La ricerca suggerisce anche che i cannabinoidi possono aiutare a trattare molti dei sintomi associati alla sindrome di Sjögren. I recettori CB1 e CB2 sono stati collegati alla mediazione del dolore causato dall’infiammazione, suggerendo che i cannabinoidi potrebbero essere agenti per alleviare il dolore causato dalla sindrome di Sjögren.Infatti, queste molecole, sono potenti agenti anti-infiammatori ed esercitano i loro effetti attraverso l’induzione dell’apoptosi, l’inibizione della proliferazione cellulare, la soppressione della produzione di citochine e l’induzione di cellule immunitarie “T-regolatorie (Tregs)”.
Gli studi hanno trovato sia il CBD che il THC potenzialmente efficaci per ridurre il dolore. Questa terapia, ovviamente, va valutata in stretta collaborazione con il proprio oculista, per l’eventuale scelta della forma farmaceutica (collirio, gocce per ingestione, etc…) più corretta.

In conclusione

I cannabinoidi hanno anche dimostrato di essere potenzialmente utili per ridurre gli altri sintomi legati a questa patologia e cioè:

  • l’infiammazione delle articolazioni,
  • migliorare la salute della pelle e
  • inibire la progressione dell’artrite.

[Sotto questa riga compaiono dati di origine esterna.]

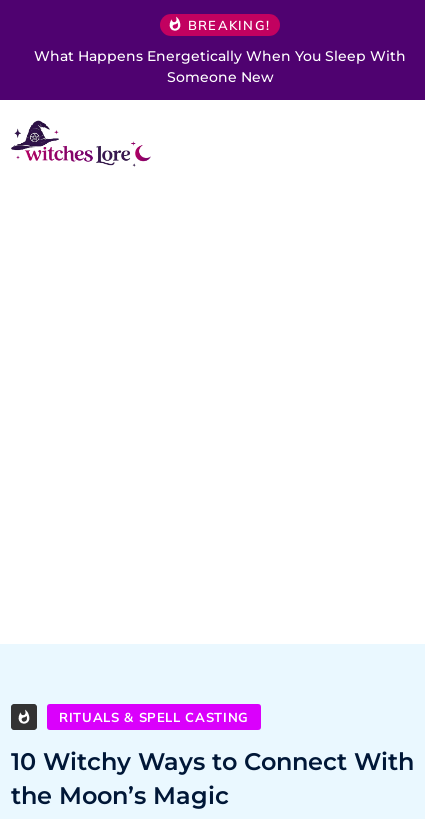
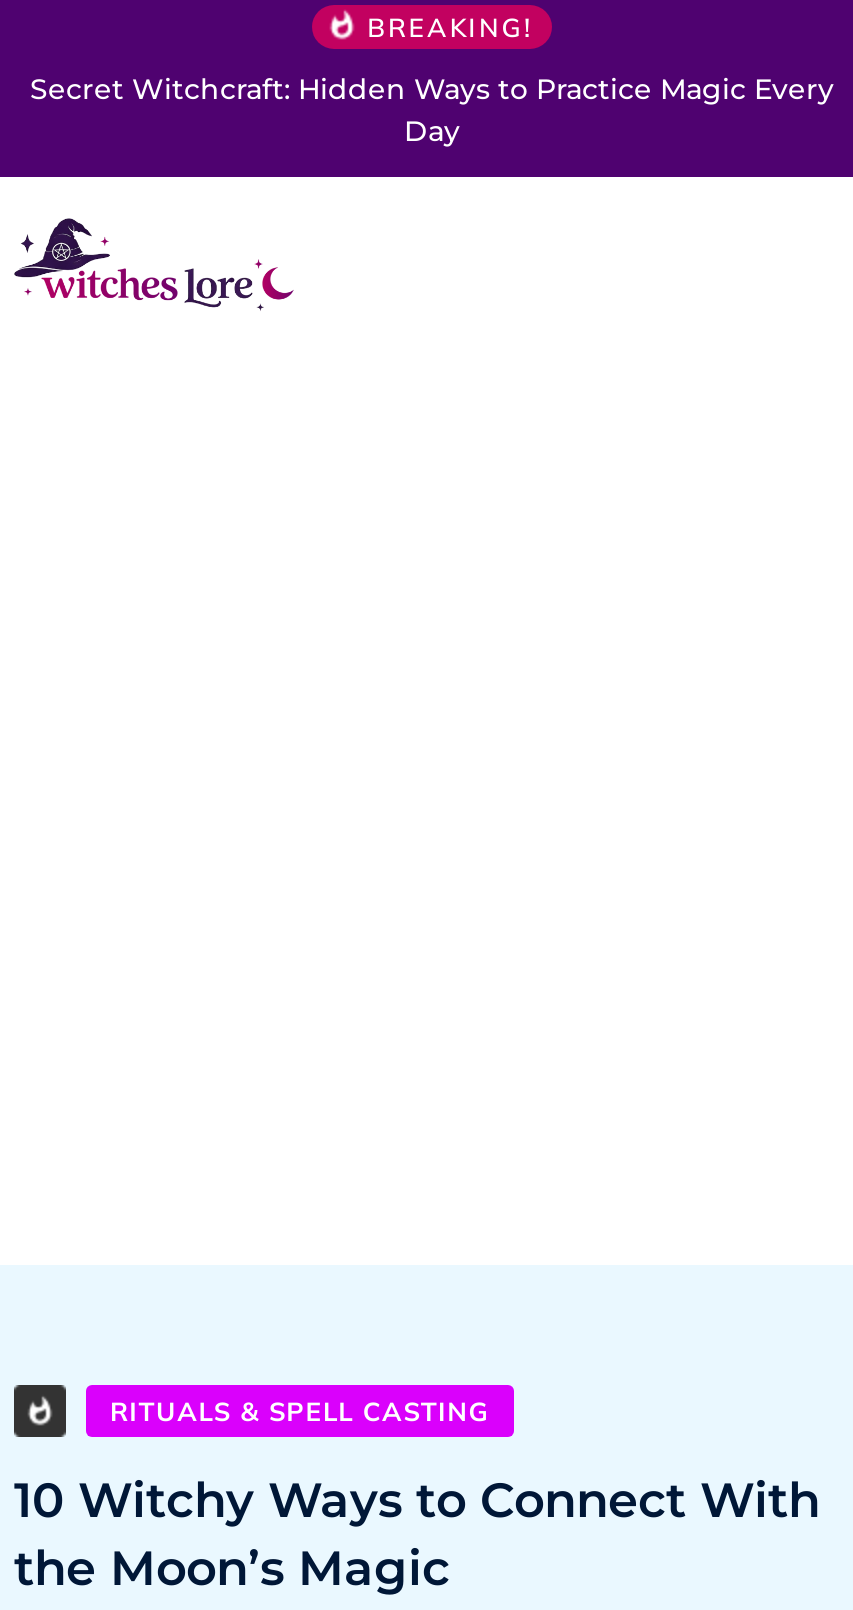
[34,47,406,86] What Happens Energetically When You Sleep With | Someone New -> [30,71,834,149] Secret Witchcraft: Hidden Ways to Practice Magic Every | Day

Nonostante i risultati promettenti, però, uno dei problemi principali degli studi sull’uso della canapa e dei suoi derivati è quello della varietà della pianta utilizzato, nel senso che gli scritti non specificano quale tipo di cannabis sia stata utilizzata nei vari casi messi sotto esame.
Ogni diverso tipo di strain (infiorescenza) ha una concentrazione diversa di principi attivi ed è indicata per alcuni disturbi ma non per altri.
Tanto per fare un esempio, quella con un contenuto elevato di Thc, il principio attivo ad azione psicotropa, può essere pericolosa in alcune patologie come l’epilessia perché potrebbe provocare delle crisi epilettiche mentre quella con un alto contenuto di Cbd funziona benissimo in questi casi.

Chiaramente sono necessarie ulteriori ricerche su come i cannabinoidi possano aiutare i pazienti con la sindrome di Sjögren. I risultati finora incoraggianti, indicano che i composti naturali potrebbero essere potenzialmente utili non solo per trattare i sintomi, ma anche per tentare di curare il disturbo.